[Revision comparison data]

□ □ □ □

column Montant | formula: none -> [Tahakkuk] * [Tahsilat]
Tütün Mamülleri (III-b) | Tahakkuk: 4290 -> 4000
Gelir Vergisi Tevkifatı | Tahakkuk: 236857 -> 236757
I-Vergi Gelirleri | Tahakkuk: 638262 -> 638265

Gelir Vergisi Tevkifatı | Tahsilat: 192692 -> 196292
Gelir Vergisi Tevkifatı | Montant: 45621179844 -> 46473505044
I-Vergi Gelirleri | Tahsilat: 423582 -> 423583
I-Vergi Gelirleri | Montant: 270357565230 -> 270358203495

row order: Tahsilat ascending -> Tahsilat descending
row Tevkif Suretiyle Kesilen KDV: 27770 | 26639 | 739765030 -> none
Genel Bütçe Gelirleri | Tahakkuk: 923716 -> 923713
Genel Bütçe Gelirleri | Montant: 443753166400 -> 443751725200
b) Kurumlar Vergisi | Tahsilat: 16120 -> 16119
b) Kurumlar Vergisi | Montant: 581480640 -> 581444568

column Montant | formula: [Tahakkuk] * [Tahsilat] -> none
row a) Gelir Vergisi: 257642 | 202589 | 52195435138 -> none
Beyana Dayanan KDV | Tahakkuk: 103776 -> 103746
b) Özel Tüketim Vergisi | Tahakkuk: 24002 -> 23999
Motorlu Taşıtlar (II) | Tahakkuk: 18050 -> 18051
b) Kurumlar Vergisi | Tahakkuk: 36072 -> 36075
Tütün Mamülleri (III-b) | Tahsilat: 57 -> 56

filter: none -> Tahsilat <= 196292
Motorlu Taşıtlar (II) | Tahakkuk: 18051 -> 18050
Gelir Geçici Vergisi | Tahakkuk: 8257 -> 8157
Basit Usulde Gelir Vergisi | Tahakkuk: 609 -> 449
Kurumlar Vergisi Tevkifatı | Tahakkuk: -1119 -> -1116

□ □ □ □

§ Activity
Take the records above and return, word for word, only the lines that fall from the line with "b) Kurumlar Vergisi | Montant: 581480640" to the line with "Beyana Dayanan KDV", both of them included.

§ Result
b) Kurumlar Vergisi | Montant: 581480640 -> 581444568

column Montant | formula: [Tahakkuk] * [Tahsilat] -> none
row a) Gelir Vergisi: 257642 | 202589 | 52195435138 -> none
Beyana Dayanan KDV | Tahakkuk: 103776 -> 103746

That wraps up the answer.